Songfic - Do You Remember? - Phil Collins

A casa de praia parecia isolada em meio ao clima frio que vinha com o inverno. Usando um longo casaco e cachecol, ele mantinha-se a uma hora na mesma posição, olhando o mar, cuja água formava ondas violentas e geladas. A maresia já estava fria, e passava por ele espalhando seu aroma salgado. Apoiado na cerca da varanda que rodeava todo o terceiro andar, ele mantinha seus olhos fixos no mar, como se as ondas pudessem dizer alguma coisa a ele, algo sobre o que fazer ou o que dizer.
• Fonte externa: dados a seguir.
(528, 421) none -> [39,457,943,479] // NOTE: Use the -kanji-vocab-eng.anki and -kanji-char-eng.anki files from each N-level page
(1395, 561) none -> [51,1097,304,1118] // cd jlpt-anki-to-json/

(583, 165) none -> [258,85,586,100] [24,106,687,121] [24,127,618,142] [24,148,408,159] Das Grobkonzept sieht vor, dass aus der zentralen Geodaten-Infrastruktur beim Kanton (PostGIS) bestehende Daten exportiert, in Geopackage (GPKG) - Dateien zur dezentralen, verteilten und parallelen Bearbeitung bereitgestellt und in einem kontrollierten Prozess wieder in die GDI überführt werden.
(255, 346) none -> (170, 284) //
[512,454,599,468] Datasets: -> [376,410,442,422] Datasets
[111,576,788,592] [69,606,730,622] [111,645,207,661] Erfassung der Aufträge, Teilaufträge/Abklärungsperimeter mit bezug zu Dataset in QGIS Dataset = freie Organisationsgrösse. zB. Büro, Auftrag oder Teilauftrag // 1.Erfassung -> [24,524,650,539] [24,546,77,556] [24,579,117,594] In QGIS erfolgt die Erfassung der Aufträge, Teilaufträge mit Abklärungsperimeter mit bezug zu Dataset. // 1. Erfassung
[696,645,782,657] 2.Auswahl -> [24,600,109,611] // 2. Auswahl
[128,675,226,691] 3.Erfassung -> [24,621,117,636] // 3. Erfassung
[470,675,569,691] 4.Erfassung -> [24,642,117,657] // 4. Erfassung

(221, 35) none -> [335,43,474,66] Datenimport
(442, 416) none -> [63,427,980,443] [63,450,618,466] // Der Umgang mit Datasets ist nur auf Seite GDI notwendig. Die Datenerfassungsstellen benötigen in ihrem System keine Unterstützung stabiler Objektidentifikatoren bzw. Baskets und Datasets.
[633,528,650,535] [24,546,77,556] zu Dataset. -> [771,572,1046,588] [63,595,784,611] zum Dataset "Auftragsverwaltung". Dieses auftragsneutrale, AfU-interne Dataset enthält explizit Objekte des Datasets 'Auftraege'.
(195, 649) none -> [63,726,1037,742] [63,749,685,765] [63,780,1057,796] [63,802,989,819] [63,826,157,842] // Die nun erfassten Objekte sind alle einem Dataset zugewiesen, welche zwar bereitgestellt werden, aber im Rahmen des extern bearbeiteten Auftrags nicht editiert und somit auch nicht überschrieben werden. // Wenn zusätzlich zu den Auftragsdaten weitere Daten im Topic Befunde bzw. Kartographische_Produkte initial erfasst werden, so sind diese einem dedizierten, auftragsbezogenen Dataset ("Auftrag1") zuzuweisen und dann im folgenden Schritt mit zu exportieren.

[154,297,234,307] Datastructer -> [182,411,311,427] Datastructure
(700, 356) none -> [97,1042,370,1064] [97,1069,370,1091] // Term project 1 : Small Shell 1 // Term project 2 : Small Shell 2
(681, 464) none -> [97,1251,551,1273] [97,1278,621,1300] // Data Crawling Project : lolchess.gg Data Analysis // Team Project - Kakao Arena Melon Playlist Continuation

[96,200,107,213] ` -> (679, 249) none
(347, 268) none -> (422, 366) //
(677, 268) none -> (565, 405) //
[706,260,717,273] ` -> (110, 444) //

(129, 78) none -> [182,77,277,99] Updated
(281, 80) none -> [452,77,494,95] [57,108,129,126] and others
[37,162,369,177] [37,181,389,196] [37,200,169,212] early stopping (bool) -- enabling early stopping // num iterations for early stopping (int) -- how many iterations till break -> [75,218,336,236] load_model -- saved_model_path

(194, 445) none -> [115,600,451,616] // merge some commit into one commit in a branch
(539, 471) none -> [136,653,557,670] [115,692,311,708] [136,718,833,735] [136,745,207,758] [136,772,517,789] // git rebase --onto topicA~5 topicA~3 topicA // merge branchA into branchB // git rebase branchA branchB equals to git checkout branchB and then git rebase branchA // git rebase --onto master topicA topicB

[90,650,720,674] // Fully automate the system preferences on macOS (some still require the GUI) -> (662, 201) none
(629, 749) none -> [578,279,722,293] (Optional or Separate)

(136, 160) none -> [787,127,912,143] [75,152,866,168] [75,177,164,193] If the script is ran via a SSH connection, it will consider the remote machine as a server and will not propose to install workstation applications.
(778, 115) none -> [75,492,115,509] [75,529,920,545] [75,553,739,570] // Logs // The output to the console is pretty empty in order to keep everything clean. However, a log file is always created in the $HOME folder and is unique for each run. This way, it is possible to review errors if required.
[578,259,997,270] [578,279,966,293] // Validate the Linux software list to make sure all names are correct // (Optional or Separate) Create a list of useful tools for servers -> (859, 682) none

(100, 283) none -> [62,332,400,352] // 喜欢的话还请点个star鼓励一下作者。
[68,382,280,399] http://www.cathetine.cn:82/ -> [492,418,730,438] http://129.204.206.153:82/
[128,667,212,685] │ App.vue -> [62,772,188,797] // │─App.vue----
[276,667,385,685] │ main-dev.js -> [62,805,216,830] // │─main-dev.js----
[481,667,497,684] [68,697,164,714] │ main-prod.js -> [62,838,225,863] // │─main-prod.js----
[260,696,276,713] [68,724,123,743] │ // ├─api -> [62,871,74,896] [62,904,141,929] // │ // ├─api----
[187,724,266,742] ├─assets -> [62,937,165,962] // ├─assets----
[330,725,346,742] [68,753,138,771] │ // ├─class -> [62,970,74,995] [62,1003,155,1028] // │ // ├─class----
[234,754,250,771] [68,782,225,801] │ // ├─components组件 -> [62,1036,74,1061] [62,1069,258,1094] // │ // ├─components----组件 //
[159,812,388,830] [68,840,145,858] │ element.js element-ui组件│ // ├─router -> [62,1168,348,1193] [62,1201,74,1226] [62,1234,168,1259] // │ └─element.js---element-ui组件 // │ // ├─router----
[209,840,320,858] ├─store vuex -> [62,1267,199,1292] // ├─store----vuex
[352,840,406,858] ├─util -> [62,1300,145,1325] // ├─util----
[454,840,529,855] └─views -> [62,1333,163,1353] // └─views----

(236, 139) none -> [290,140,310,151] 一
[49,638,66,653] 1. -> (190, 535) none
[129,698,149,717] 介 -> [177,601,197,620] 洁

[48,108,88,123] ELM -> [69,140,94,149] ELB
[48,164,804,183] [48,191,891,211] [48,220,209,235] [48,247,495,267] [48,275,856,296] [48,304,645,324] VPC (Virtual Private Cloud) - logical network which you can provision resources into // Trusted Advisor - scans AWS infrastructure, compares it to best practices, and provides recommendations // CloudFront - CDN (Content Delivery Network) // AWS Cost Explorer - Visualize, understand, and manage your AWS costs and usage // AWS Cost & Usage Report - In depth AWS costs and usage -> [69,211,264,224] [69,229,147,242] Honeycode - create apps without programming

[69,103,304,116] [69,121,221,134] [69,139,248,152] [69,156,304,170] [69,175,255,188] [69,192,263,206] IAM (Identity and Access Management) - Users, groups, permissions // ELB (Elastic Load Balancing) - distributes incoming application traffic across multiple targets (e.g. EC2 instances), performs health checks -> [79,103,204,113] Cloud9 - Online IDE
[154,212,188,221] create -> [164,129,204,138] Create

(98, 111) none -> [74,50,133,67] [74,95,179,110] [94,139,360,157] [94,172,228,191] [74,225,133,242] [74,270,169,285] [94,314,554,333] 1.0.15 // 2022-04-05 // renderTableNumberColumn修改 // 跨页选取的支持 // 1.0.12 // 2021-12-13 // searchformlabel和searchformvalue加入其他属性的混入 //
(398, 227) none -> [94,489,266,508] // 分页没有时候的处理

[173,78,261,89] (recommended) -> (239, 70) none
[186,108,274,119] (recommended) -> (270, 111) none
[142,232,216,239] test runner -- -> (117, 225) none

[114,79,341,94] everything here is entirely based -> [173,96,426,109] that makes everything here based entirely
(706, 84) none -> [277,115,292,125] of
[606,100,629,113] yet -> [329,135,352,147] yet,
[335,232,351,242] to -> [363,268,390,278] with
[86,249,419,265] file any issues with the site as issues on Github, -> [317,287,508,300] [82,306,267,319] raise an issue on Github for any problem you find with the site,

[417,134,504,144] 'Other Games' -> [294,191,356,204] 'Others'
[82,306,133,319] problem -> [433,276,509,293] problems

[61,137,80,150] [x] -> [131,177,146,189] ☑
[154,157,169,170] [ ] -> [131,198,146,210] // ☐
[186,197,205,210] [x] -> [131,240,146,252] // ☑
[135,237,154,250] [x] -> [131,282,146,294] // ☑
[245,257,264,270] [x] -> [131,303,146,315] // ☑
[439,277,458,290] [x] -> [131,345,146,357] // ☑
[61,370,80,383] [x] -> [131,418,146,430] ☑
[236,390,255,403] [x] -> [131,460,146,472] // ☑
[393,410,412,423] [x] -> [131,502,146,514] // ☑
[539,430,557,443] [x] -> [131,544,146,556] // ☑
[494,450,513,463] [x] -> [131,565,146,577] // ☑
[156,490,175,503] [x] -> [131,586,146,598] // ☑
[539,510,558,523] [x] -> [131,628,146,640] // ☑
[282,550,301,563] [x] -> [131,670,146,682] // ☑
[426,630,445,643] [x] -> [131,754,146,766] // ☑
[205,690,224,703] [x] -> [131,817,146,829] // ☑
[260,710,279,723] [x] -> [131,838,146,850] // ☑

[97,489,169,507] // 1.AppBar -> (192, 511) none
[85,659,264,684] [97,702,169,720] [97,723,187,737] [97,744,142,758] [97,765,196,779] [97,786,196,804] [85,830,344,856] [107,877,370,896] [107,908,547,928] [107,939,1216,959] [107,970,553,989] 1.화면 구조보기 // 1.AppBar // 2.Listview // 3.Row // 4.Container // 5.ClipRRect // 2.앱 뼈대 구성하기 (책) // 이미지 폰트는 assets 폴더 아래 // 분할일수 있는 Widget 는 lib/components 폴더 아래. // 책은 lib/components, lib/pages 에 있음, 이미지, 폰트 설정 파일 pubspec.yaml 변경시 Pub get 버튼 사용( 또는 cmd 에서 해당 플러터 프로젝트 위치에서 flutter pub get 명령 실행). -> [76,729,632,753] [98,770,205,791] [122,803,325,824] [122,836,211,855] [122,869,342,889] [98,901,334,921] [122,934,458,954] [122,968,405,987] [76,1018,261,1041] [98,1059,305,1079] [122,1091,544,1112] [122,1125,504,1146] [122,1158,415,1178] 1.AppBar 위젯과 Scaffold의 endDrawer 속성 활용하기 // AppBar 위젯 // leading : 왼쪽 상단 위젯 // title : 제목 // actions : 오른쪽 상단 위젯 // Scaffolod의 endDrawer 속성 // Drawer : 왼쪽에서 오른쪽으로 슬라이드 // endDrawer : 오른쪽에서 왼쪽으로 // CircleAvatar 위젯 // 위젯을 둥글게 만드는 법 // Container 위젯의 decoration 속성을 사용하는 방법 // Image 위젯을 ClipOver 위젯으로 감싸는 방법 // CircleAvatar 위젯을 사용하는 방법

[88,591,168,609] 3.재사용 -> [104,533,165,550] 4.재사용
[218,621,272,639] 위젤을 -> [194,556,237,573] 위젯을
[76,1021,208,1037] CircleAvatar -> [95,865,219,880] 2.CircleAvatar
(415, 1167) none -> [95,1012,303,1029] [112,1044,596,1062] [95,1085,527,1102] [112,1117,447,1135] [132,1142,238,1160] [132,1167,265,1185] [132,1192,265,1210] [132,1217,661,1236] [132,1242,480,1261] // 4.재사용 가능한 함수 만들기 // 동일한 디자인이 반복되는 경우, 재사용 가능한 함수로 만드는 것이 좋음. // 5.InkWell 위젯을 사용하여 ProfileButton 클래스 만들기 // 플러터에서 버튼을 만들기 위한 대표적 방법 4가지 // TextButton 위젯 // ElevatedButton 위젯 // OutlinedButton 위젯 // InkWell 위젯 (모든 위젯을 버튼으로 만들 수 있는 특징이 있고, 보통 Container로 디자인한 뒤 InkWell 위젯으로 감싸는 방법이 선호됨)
Mas não havia resposta. Não havia nada dentro dele que dizia como agir.

We never talked about it
But I hear the blame was mine
I'd call you up to say I'm sorry
But I wouldn't want to waste your time

Nós nunca falamos sobre isto
Mas eu ouço que a culpa era minha
Eu lhe ligaria para dizer que estou arrependido
Mas eu não queria desperdiçar seu tempo

Olhou para o telefone sem fio que tinha em mãos. Queria ligar. Certamente ouvir a voz dela o faria ficar melhor. Mas pra que ligaria? Teria sorte se encontrasse Jenny na casa dela, ou até mesmo o celular desocupado. Ela trabalhava, e trabalhava muito.

Não que pudesse falar alguma coisa sobre si mesmo, quando saia em turnê demorava meses para voltar para casa, para ficar com ela. Não, o trabalho de ambos os consumia. Deviam ter resolvido isso logo no começo da relação e não deixado isso de lado, como se fosse algo que pudesse ser facilmente resolvido depois. Agora, via que não era. O começo era sempre mais simples, mas as pessoas gostavam de complicar.

Grande coisa!

Não haviam tido maturidade suficiente.

Devia-se pelo fato que dormiram juntos após meia hora de conversa. Mas naquela noite, ele teve a certeza que ela era a mulher que ele procurava. Não havia mais busca depois, porque ela passara a ser parte de sua vida, uma coisa constante que não havia porque procurar mais. Tudo o que ele precisava encontrava-se nela, toda a sua força, sua paixão, sua paz.

Agora sozinho, ele sorria.

As pessoas eram tolas quando estavam apaixonadas.

Ainda mais tolas quando achavam que tinham alguma culpa quando tudo terminava e todos aqueles momentos escapavam por seus dedos como se fosse um punhado de areia. E eram! Porque não havia bases sólidas naquele relacionamento, haviam construído sua história num castelo de areia, muito bonito e perfeito demais, que uma onda destruiu.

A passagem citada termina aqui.